Et déjà, dès l’école primaire, le savoir s’instrumentalise en outil de pouvoir
par l’inversion entre fins et moyens : lecture, écriture et calcul deviennent
fins en eux-mêmes – et moyens de sélection – au lieu de s’originer dans le
désir d’explorer le monde, d’aller à la rencontre de l’autre inconnu et de
s’élever (que signifie d’autre le mot même d’élève ?) à égalité du
maître. Tout le monde le sait : il est évident que ni les notes, ni les
examens, ni les diplômes ne peuvent en aucune manière vérifier, valider ou
confirmer le degré d’instruction, de formation ou d’éducation d’un individu
quelconque. Et pourtant, malgré les très nombreuses recherches dont les
résultats ne peuvent laisser place à aucun doute possible sur son arbitraire
complet, la notation sur 20 demeure le seul moyen d’évaluation, auquel
finissent par se ramener tous les autres moyens. La quantification demeure
nécessaire au classement et ce classement lui-même nécessaire à la perpétuation
des hiérarchies sociales de pouvoir.
Cette
perpétuation est nécessaire parce qu’il semble bien que la république – et
l’école qui en est la condition première – ait peur de ses propres
principes. Qui décide aujourd’hui ? L’expert ou le citoyen ? Tout se
passe comme si l’institution essentielle à la démocratie, l’école, était le
principal obstacle désormais à son développement. C’est à l’école que les
" bons élèves " forment, notamment en France dans le creuset
des classes préparatoires, les mafias qui se répartiront l’essentiel des
pouvoirs économiques, administratifs et politiques, dans un jeu féroce de
chaises musicales, de complicités occultes et de corruptions partagées. Ce qui
condamne l’école – telle qu’elle fonctionne actuellement – n’est pas
l’échec scolaire mais la réussite scolaire : ce ne sont pas seulement les
violences les plus extrêmes, les génocides du siècle, qui sont produits par les
instruits, ce sont aussi les multiples et banales décisions stupides,
incohérences et violences cachées qui marquent l’existence de millions
d’individus privés de tout pouvoir civique réel par un système
économico-politique qui les exclut de toute véritable parole et représentation.
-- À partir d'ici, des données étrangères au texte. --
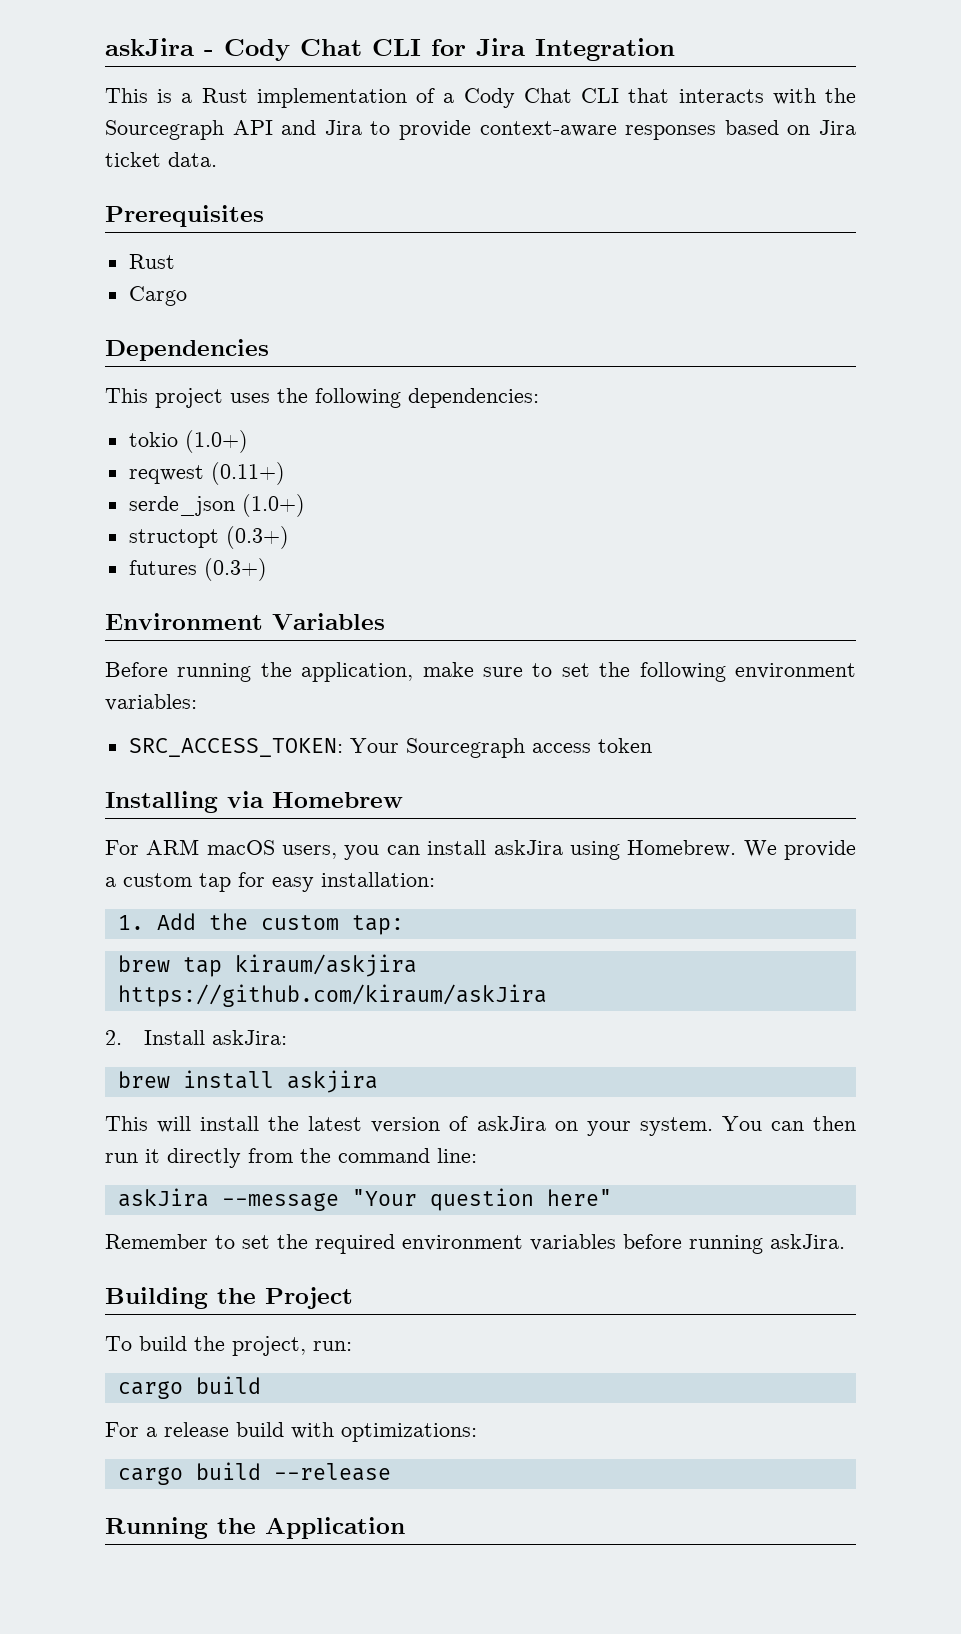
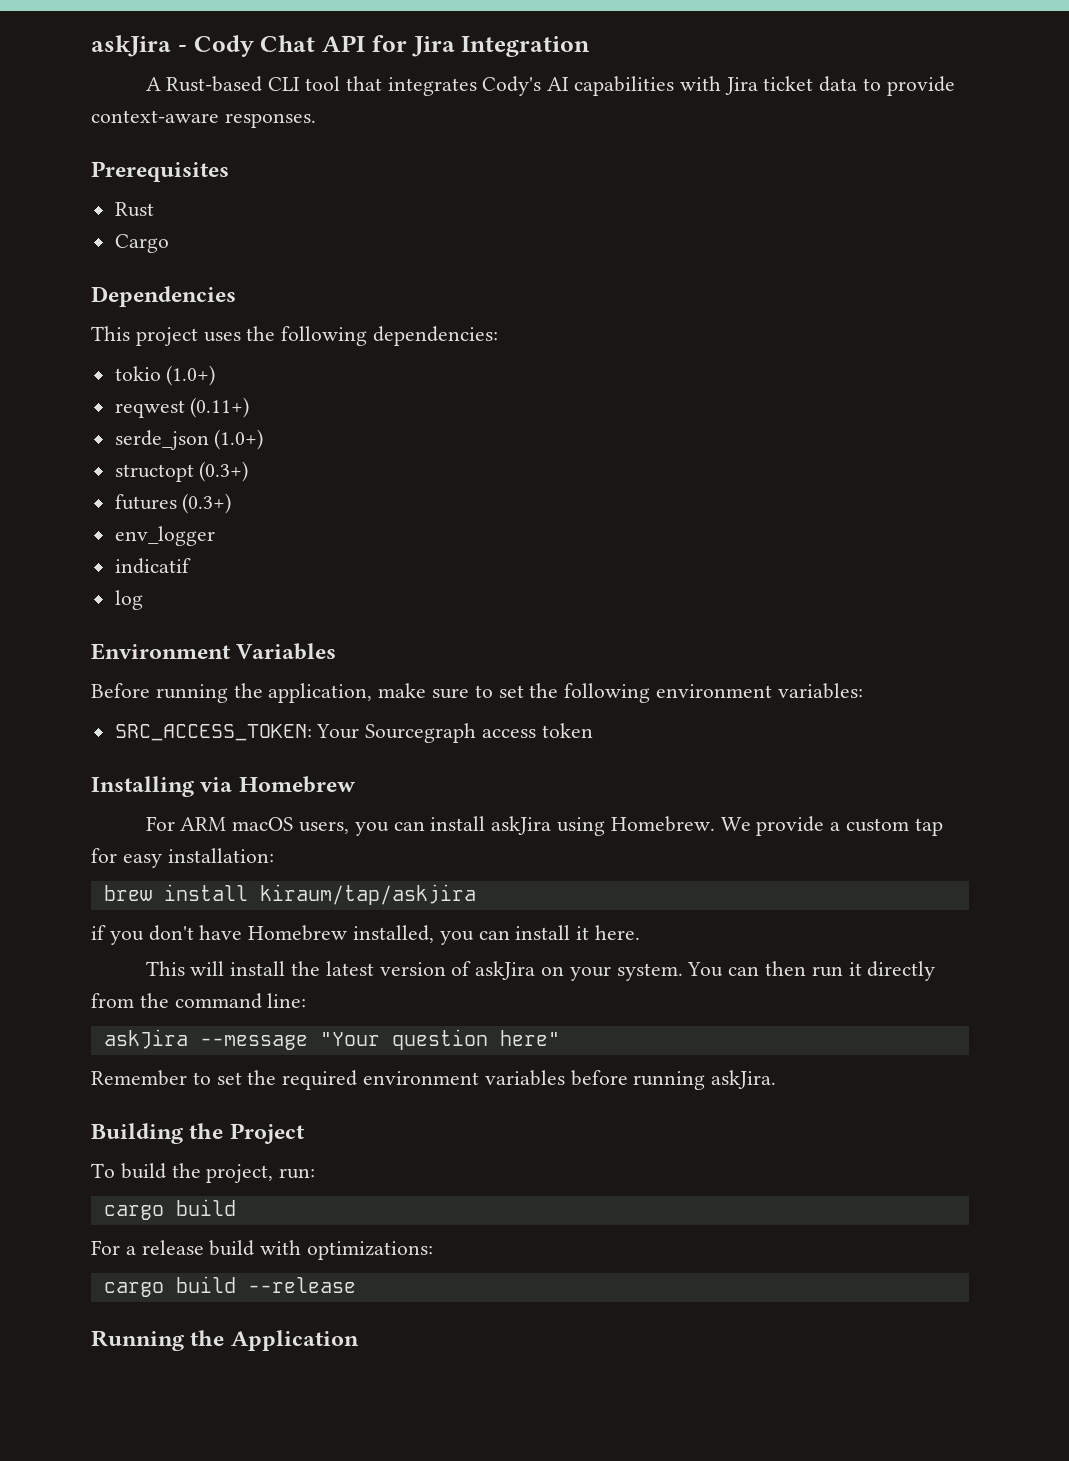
- askJira - Cody Chat CLI for Jira Integration
+ askJira - Cody Chat API for Jira Integration
- This is a Rust implementation of a Cody Chat CLI that interacts with the Sourcegraph API and Jira to provide context-aware responses based on Jira ticket data.
+ A Rust-based CLI tool that integrates Cody's AI capabilities with Jira ticket data to provide context-aware responses.
+ env_logger
+ indicatif
+ log
- 1. Add the custom tap:
- brew tap kiraum/askjira https://github.com/kiraum/askJira
- 2. Install askJira:
- brew install askjira
+ brew install kiraum/tap/askjira
+ if you don't have Homebrew installed, you can install it here.

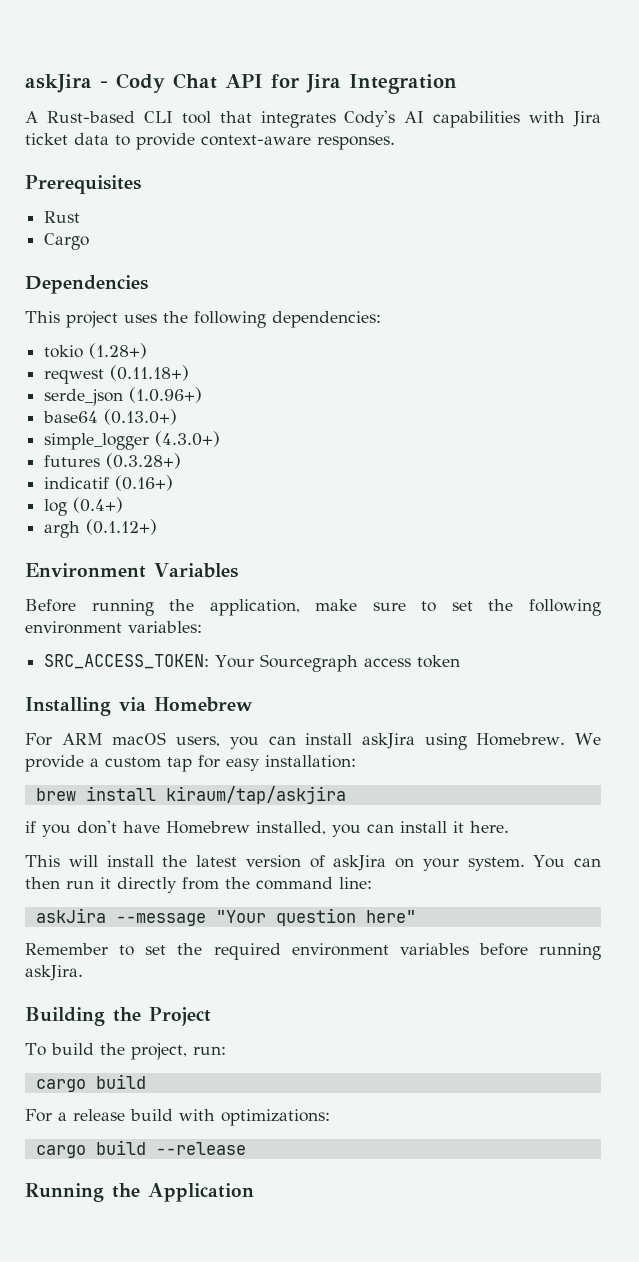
- tokio (1.0+)
+ tokio (1.28+)
- reqwest (0.11+)
+ reqwest (0.11.18+)
- serde_json (1.0+)
- structopt (0.3+)
+ serde_json (1.0.96+)
+ base64 (0.13.0+)
+ simple_logger (4.3.0+)
- futures (0.3+)
- env_logger
+ futures (0.3.28+)
- indicatif
+ indicatif (0.16+)
- log
+ log (0.4+)
+ argh (0.1.12+)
Et c’est bien l’école, à l’échelle planétaire, qui produit doublement cette
mafia dirigeante et cette masse exclue. On pourrait ici parodier
Flaubert : " Exclusion : lutter contre… "
Si on prétend lutter contre l’exclusion par les moyens mêmes qui la produisent,
ne pas s’étonner des résultats ! En réalité le " mauvais
élève " est nécessaire à la bonne marche de l’école, de même que
l’exclu est nécessaire à la bonne marche de nos sociétés et de la
mondialisation. Le marginal n’est pas du tout en marge : il est au centre,
invisible, pivot autour duquel peuvent " tourner rond " nos
classes, nos institutions et nos sociétés. À combien de personnes le mauvais
élève, le " voyou de banlieue " et le réfugié des guerres
et famines fabriquées permettent-ils de vivre dans la bonne conscience du dévouement
humanitaire et l’altruisme du travail social ou pédagogique ?
Bons
ou mauvais élèves, l’école produit des délinquants. La perte de l’esprit
civique, la fameuse " absence de repères ", ce ne sont pas
les jeunes des cités, par exemple, qui en donnent les exemples les plus graves
aujourd’hui : quelle différence entre un gamin qui " nie
l’évidence " devant un enseignant ou un policier et un (ancien)
ministre de la République qui ment délibérément – et qui sait que tout le monde
sait qu’il ment – devant un tribunal ? Quelle différence entre tel
petit trafiquant de quartier et tel banquier dont les contribuables doivent
éponger les opérations douteuses ou frauduleuses ? Quelle différence entre
la " morale " de tel spéculateur, de tel président de club
sportif, de tel élu corrompu, et celle du petit " caïd " de
banlieue faisant dans le bizness et les deals divers ?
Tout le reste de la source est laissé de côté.